For the first two sets on Sunday, he was heading for the biggest shock since Rafael Nadal had his perfect 31-match, four-title stretch smashed by Robin Soderling at the same stage in 2009.
But the top seed regrouped as Seppi, who had also played five-set matches in the second and third rounds, wilted.
Victory represented the Serb's third win from two sets to love down after pulling off similar Houdini acts against Federer in the US Open semifinal last year and Wimbledon second round against Guillermo Garcia Lopez in 2005.
"I didn't have a good start in the third and fourth sets. That's the only thing I could have done better," said Seppi, who was playing in his first Grand Slam last 16 match at the 29th attempt.
Federer, the record 16-time Grand Sam title winner, booked his place in a 32nd consecutive quarterfinal at the majors, but he had been just two points from going down two sets to love down in the ninth game of the second set.
Contesting his 50th successive Grand Slam tournament, the third seed will take on either Argentine ninth seed Juan Martin Del Potro or Tomas Berdych, the seventh-seeded Czech.
Their match was halted due to darkness with Del Potro leading 7-6 (8/6), 1-6, 6-3.
"I didn't know much about Goffin beforehand, but I know him a lot better now," said Federer, who was two points away from going down two sets to love against the Belgian, who used to plaster his bedroom wall with posters of the great Swiss.
The 21-year-old Goffin was the first lucky loser - an alternate on standby after being beaten in qualifying - to reach the last 16 of a major since countryman Dick Norman at Wimbledon in 1995.
"I came out of the qualifiers and I played my best tennis in my first three matches.

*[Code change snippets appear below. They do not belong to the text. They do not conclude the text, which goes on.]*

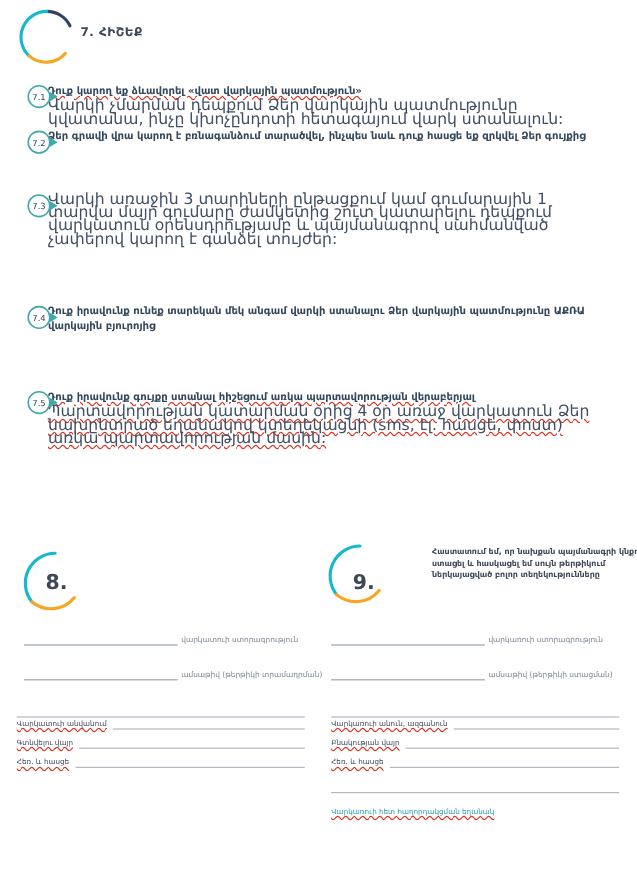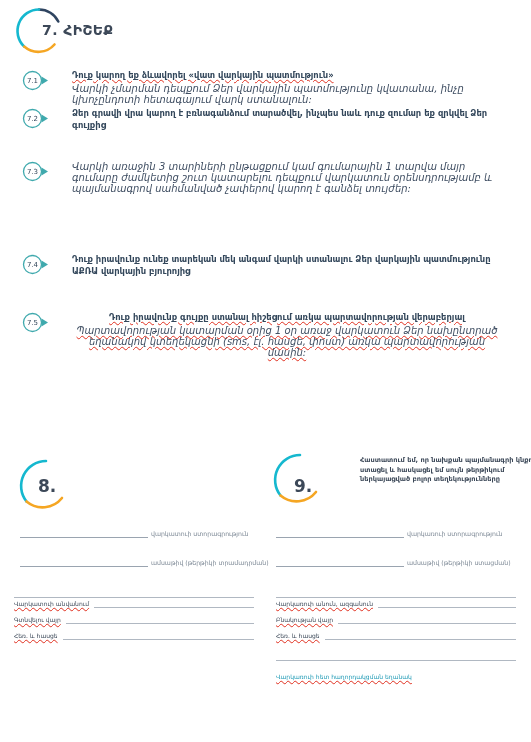--- a/index.html
+++ b/index.html
@@ -21,56 +21,55 @@
     left: 14px; top: 6px;
     width: 300px; height: 52px;
   }
   .ring {
     position: absolute;
     left: 0; top: 0;
     width: 50px; height: 50px;
   }
   .sec-title {
     position: absolute;
-    left: 28px; top: 16px;
-    font-size: 14px;
+    left: 53px; top: 16px;
+    font-size: 10px;
     font-weight: bold;
     letter-spacing: 0.4px;
     color: #3c4858;
     white-space: nowrap;
   }
 
   
   .item {
     position: absolute;
     left: 22px;
     width: 480px;
   }
   .badge {
     position: absolute;
     left: 0; top: 0;
     width: 21px; height: 21px;
   }
   .badge svg { display:block; }
   .item-body {
-    margin-left: 50px;
+    margin-left: 18px;
   }
   .item-head {
     font-size: 8.4px;
     font-weight: bold;
     line-height: 11.6px;
     color: #33475b;
     margin: 0 0 1.5px 0;
   }
   .item-text {
-    font-size: 10px;
+    font-size: 13px;
     line-height: 11px;
     color: #404f63;
     margin: 0;
-    font-style: italic;
   }
   .sq {
     text-decoration: underline;
     text-decoration-color: #e03020;
     text-decoration-style: wavy;
     text-decoration-thickness: 0.6px;
     text-underline-offset: 1px;
   }
 
   
@@ -186,21 +185,21 @@
 
 <div class="item" style="top:108px;">
   <div class="badge">
     <svg width="28" height="21" viewBox="0 0 28 21">
       <circle cx="10.5" cy="10.5" r="9" fill="#ffffff" stroke="#3fa9ad" stroke-width="1.3"></circle>
       <text x="10.5" y="13.4" font-size="7" font-family="DejaVu Sans, sans-serif" fill="#33475b" text-anchor="middle">7.2</text>
       <path d="M 19.5 6.5 L 26 10.5 L 19.5 14.5 Z" fill="#3fa9ad"></path>
     </svg>
   </div>
   <div class="item-body">
-    <p class="item-head">Ձեր գրավի վրա կարող է բռնագանձում տարածվել, ինչպես նաև դուք զումար եք զրկվել Ձեր գույքից</p>
+    <p class="item-head">Ձեր գրավի վրա կարող է բռնագանձում տարածվել, ինչպես նաև դուք հասցե եք զրկվել Ձեր գույքից</p>
   </div>
 </div>
 
 <div class="item" style="top:161px;">
   <div class="badge">
     <svg width="28" height="21" viewBox="0 0 28 21">
       <circle cx="10.5" cy="10.5" r="9" fill="#ffffff" stroke="#3fa9ad" stroke-width="1.3"></circle>
       <text x="10.5" y="13.4" font-size="7" font-family="DejaVu Sans, sans-serif" fill="#33475b" text-anchor="middle">7.3</text>
       <path d="M 19.5 6.5 L 26 10.5 L 19.5 14.5 Z" fill="#3fa9ad"></path>
     </svg>
@@ -216,31 +215,31 @@
       <circle cx="10.5" cy="10.5" r="9" fill="#ffffff" stroke="#3fa9ad" stroke-width="1.3"></circle>
       <text x="10.5" y="13.4" font-size="7" font-family="DejaVu Sans, sans-serif" fill="#33475b" text-anchor="middle">7.4</text>
       <path d="M 19.5 6.5 L 26 10.5 L 19.5 14.5 Z" fill="#3fa9ad"></path>
     </svg>
   </div>
   <div class="item-body">
     <p class="item-head">Դուք  իրավունք ունեք տարեկան մեկ անգամ վարկի ստանալու Ձեր վարկային պատմությունը ԱՔՌԱ վարկային բյուրոյից</p>
   </div>
 </div>
 
-<div class="item" style="top:312px;text-align:center;">
+<div class="item" style="top:325px;">
   <div class="badge">
     <svg width="28" height="21" viewBox="0 0 28 21">
       <circle cx="10.5" cy="10.5" r="9" fill="#ffffff" stroke="#3fa9ad" stroke-width="1.3"></circle>
       <text x="10.5" y="13.4" font-size="7" font-family="DejaVu Sans, sans-serif" fill="#33475b" text-anchor="middle">7.5</text>
       <path d="M 19.5 6.5 L 26 10.5 L 19.5 14.5 Z" fill="#3fa9ad"></path>
     </svg>
   </div>
   <div class="item-body">
     <p class="item-head sq">Դուք իրավունք գույքը ստանալ հիշեցում առկա պարտավորության վերաբերյալ</p>
-    <p class="item-text sq">Պարտավորության կատարման օրից 1 օր առաջ վարկատուն Ձեր նախընտրած եղանակով կտեղեկացնի (sms, էլ. հասցե, փոստ) առկա պարտավորության մասին:</p>
+    <p class="item-text sq">Պարտավորության կատարման օրից 4 օր առաջ վարկատուն Ձեր նախընտրած եղանակով կտեղեկացնի (sms, էլ. հասցե, փոստ) առկա պարտավորության մասին:</p>
   </div>
 </div>
 
 <div class="confirm" style="left:18px; top:458px;">
   <div class="ring2">
     <svg width="56" height="56" viewBox="0 0 56 56">
       <path d="M 28 3 A 25 25 0 0 0 8.5 43.5" fill="none" stroke="#15b8cf" stroke-width="2.6" stroke-linecap="round"></path>
       <path d="M 8.5 43.5 A 25 25 0 0 0 44 40" fill="none" stroke="#f5a623" stroke-width="2.6" stroke-linecap="round"></path>
     </svg>
   </div>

Then playing Roger was the cherry on the cake," said Goffin.
The men's fourth round will be completed on Monday when six-time champion Nadal, who celebrated his 26th birthday on Sunday, meets Argentina's Juan Monaco.
Serb eighth seed Janko Tipsarevic tackles in-form Spanish 12th seed Nicolas Almagro.
Fourth seeded Briton Andy Murray faces French 17th seed Richard Gasquet with David Ferrer, the sixth seed, taking on 20th seed Marcel Granollers in an all-Spanish contest.